■ **Recorded information**
--- START ---

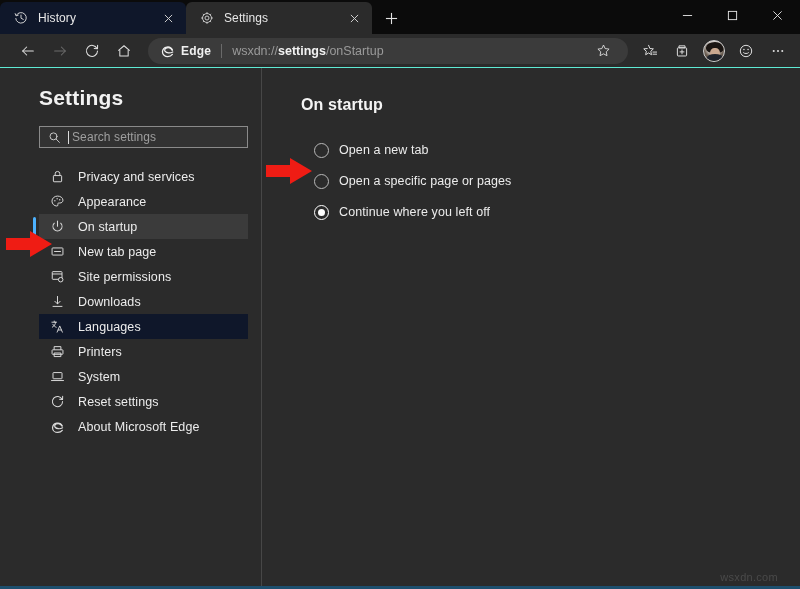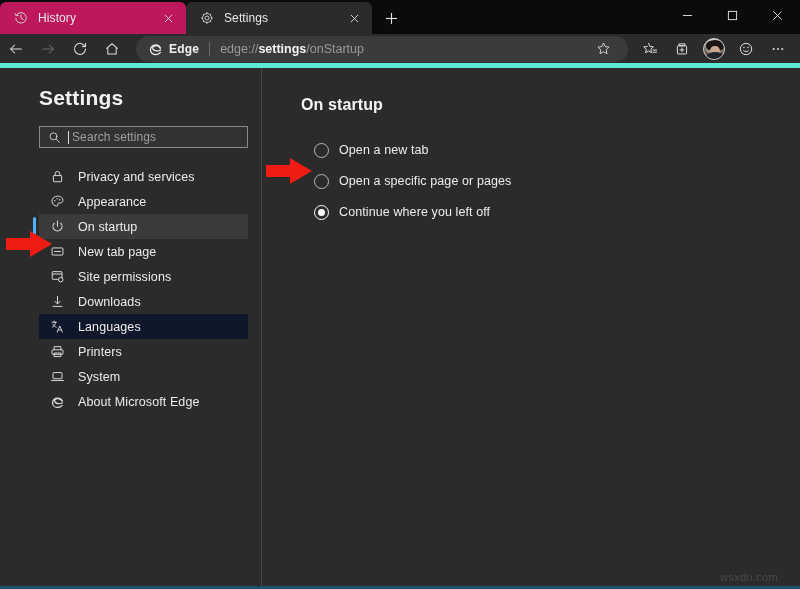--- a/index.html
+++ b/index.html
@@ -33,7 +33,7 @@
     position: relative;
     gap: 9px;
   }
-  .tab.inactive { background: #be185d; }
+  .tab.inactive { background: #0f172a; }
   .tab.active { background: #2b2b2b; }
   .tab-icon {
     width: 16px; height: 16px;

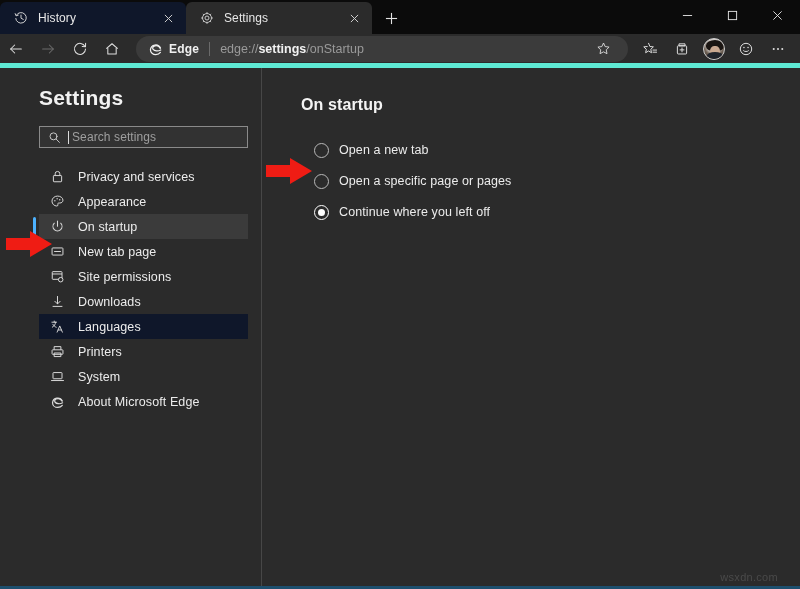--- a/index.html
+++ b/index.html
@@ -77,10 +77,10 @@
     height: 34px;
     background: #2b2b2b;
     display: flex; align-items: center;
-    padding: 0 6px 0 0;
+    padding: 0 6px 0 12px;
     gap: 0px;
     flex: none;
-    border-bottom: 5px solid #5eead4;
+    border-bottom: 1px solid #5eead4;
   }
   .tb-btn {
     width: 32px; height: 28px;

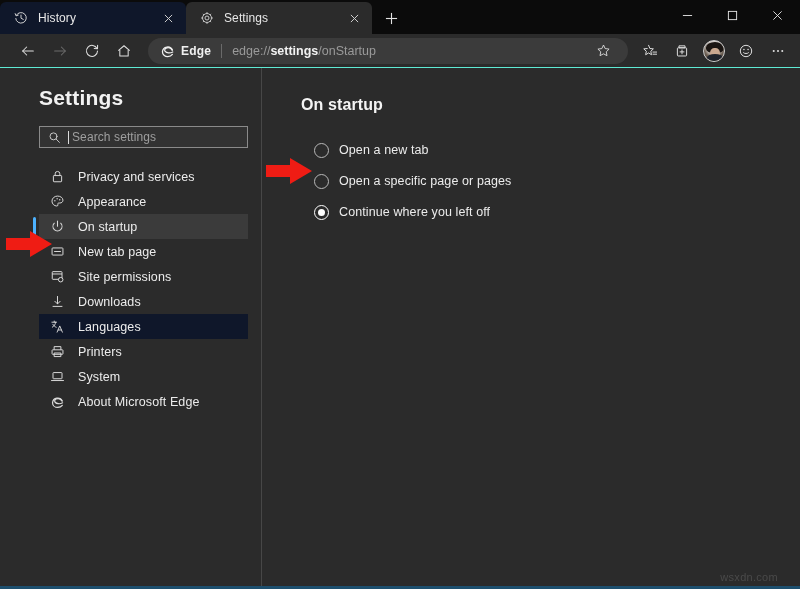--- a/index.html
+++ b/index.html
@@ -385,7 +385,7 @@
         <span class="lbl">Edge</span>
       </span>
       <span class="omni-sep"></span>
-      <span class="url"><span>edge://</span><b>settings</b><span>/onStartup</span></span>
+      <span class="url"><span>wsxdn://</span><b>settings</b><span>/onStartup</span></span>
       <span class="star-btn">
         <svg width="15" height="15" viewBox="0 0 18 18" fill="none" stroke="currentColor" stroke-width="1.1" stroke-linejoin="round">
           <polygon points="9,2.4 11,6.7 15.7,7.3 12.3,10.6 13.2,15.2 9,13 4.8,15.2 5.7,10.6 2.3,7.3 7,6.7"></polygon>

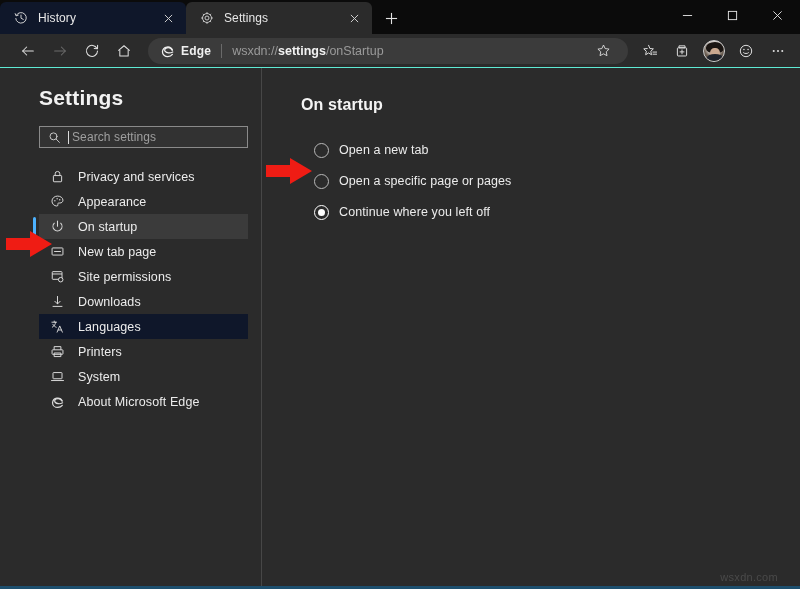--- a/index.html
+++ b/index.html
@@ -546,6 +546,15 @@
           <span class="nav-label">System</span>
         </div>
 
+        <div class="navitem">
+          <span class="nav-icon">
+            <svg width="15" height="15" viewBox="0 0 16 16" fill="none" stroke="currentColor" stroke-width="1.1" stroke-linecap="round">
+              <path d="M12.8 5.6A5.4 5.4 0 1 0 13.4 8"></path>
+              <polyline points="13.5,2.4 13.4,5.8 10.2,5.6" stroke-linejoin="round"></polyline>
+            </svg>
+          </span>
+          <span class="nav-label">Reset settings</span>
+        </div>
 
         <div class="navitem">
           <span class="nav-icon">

--- END ---

■ **Your goal**
Count how many lines of the data include the word "class". Your reply should be that number alone.

■ **Solution to this problem**
11